■ Data extracted from a collection
-.-.-

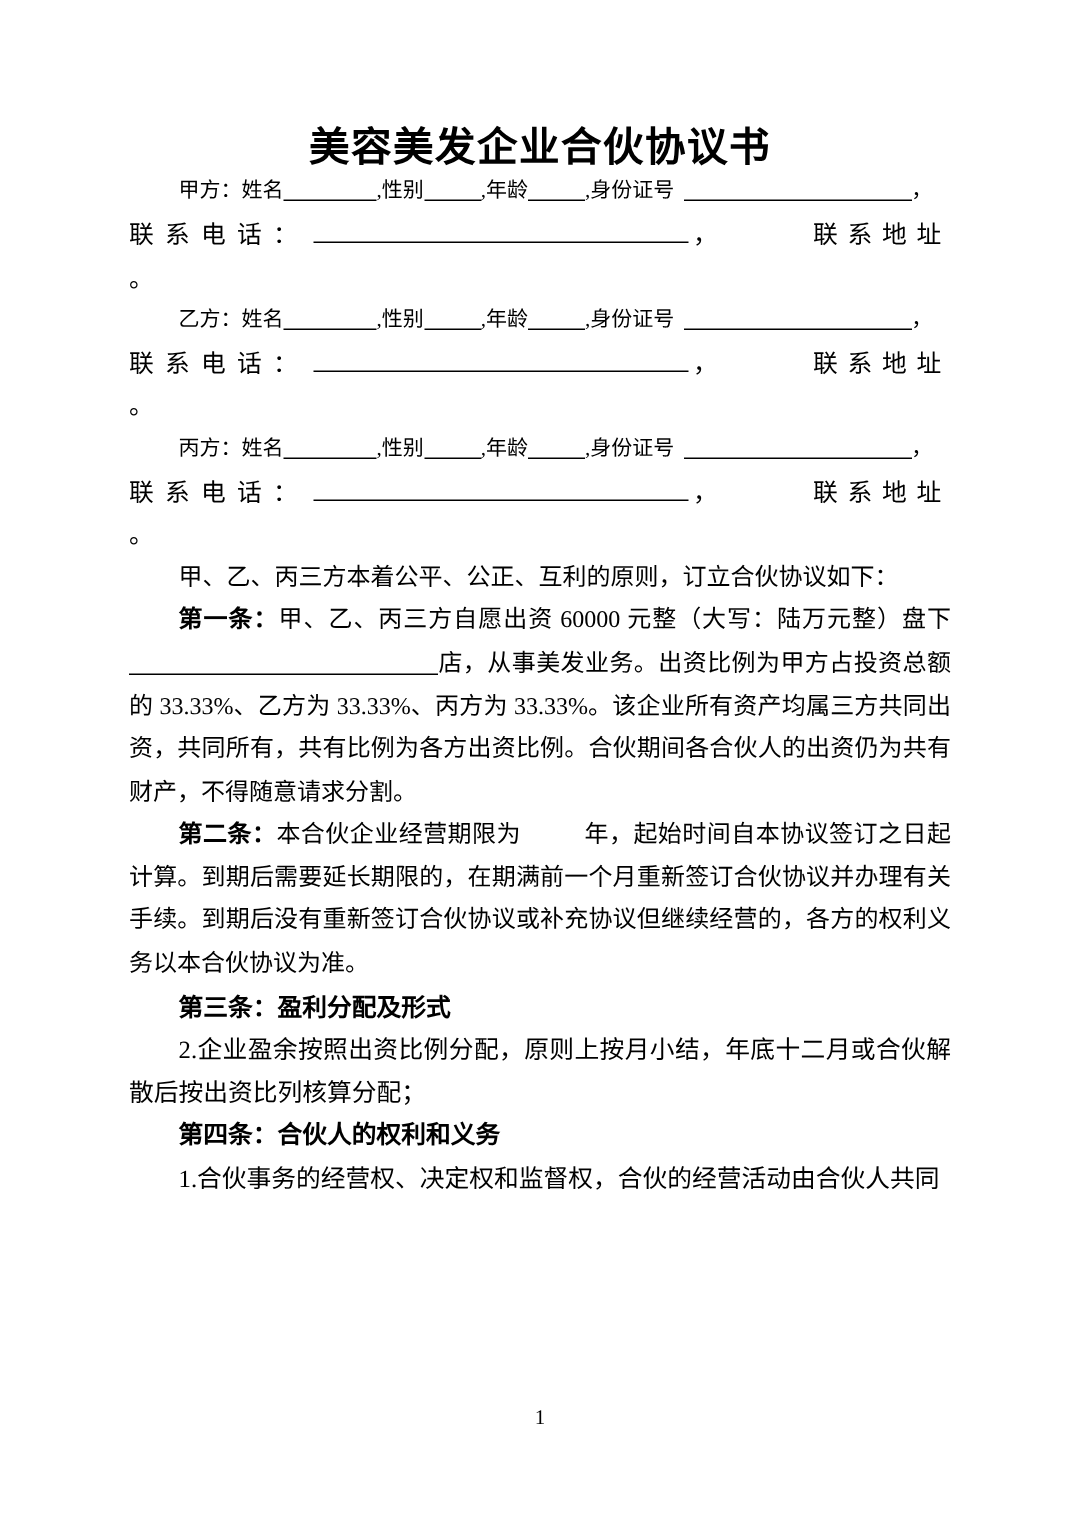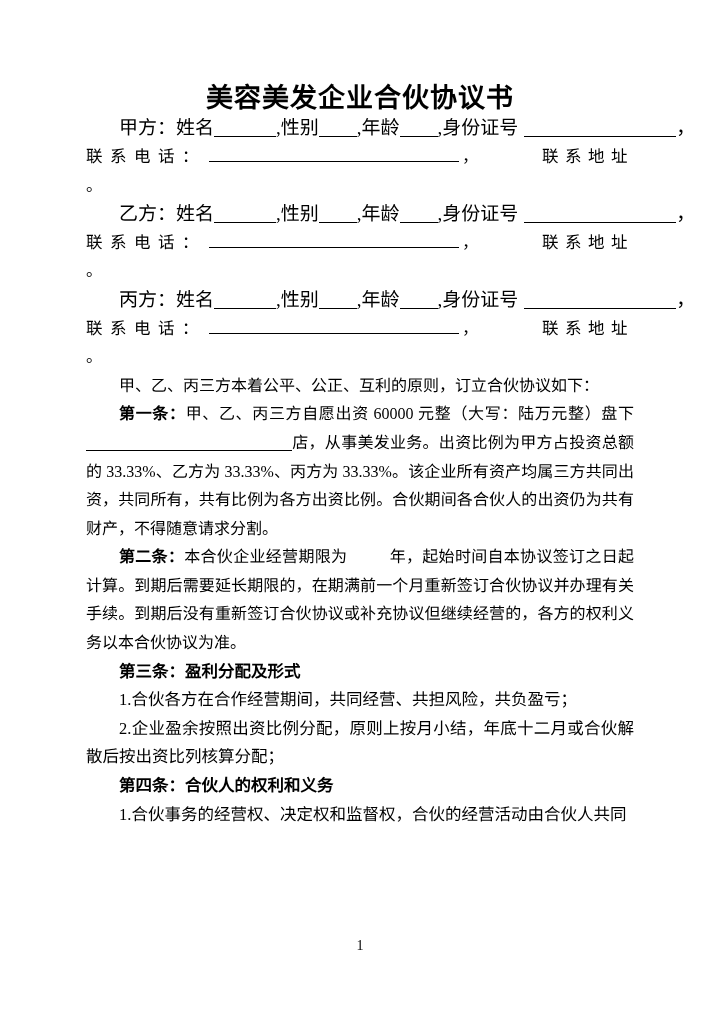--- a/index.html
+++ b/index.html
@@ -47,7 +47,7 @@
     margin: 0;
   }
   .party-line1 {
-    font-size: 19px;
+    font-size: 14px;
     line-height: 28.6px;
     text-indent: 33px;
     margin: 0;

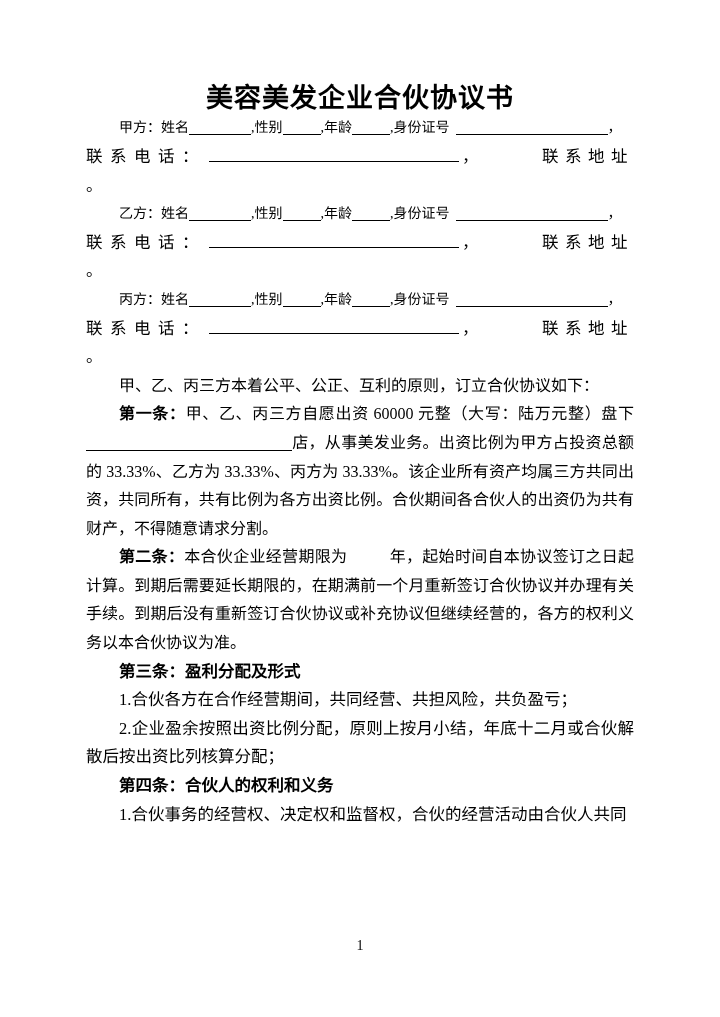--- a/index.html
+++ b/index.html
@@ -178,7 +178,6 @@
     <p class="para indent2"><span class="bold">第二条</span><span class="bold">：</span><span>本合伙企业经营期限为</span><span class="blank-years"></span><span>年，起始时间自本协议签订之日起计算。到期后需要延长期限的，在期满前一个月重新签订合伙协议并办理有关手续。到期后没有重新签订合伙协议或补充协议但继续经营的，各方的权利义务以本合伙协议为准。</span></p>
 
     <p class="article-head"><span>第三条</span><span>：</span><span>盈利分配及形式</span></p>
-    <p class="num-item">1.合伙各方在合作经营期间，共同经营、共担风险，共负盈亏；</p>
     <p class="num-item">2.企业盈余按照出资比例分配，原则上按月小结，年底十二月或合伙解散后按出资比列核算分配；</p>
 
     <p class="article-head"><span>第四条</span><span>：</span><span>合伙人的权利和义务</span></p>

-.-.-

■ Instructions to follow
Print the entries again exactly as they appear above. Do not print the pictures.

■ Completed exercise
--- a/index.html
+++ b/index.html
@@ -47,7 +47,7 @@
     margin: 0;
   }
   .party-line1 {
-    font-size: 19px;
+    font-size: 14px;
     line-height: 28.6px;
     text-indent: 33px;
     margin: 0;

--- a/index.html
+++ b/index.html
@@ -178,7 +178,6 @@
     <p class="para indent2"><span class="bold">第二条</span><span class="bold">：</span><span>本合伙企业经营期限为</span><span class="blank-years"></span><span>年，起始时间自本协议签订之日起计算。到期后需要延长期限的，在期满前一个月重新签订合伙协议并办理有关手续。到期后没有重新签订合伙协议或补充协议但继续经营的，各方的权利义务以本合伙协议为准。</span></p>
 
     <p class="article-head"><span>第三条</span><span>：</span><span>盈利分配及形式</span></p>
-    <p class="num-item">1.合伙各方在合作经营期间，共同经营、共担风险，共负盈亏；</p>
     <p class="num-item">2.企业盈余按照出资比例分配，原则上按月小结，年底十二月或合伙解散后按出资比列核算分配；</p>
 
     <p class="article-head"><span>第四条</span><span>：</span><span>合伙人的权利和义务</span></p>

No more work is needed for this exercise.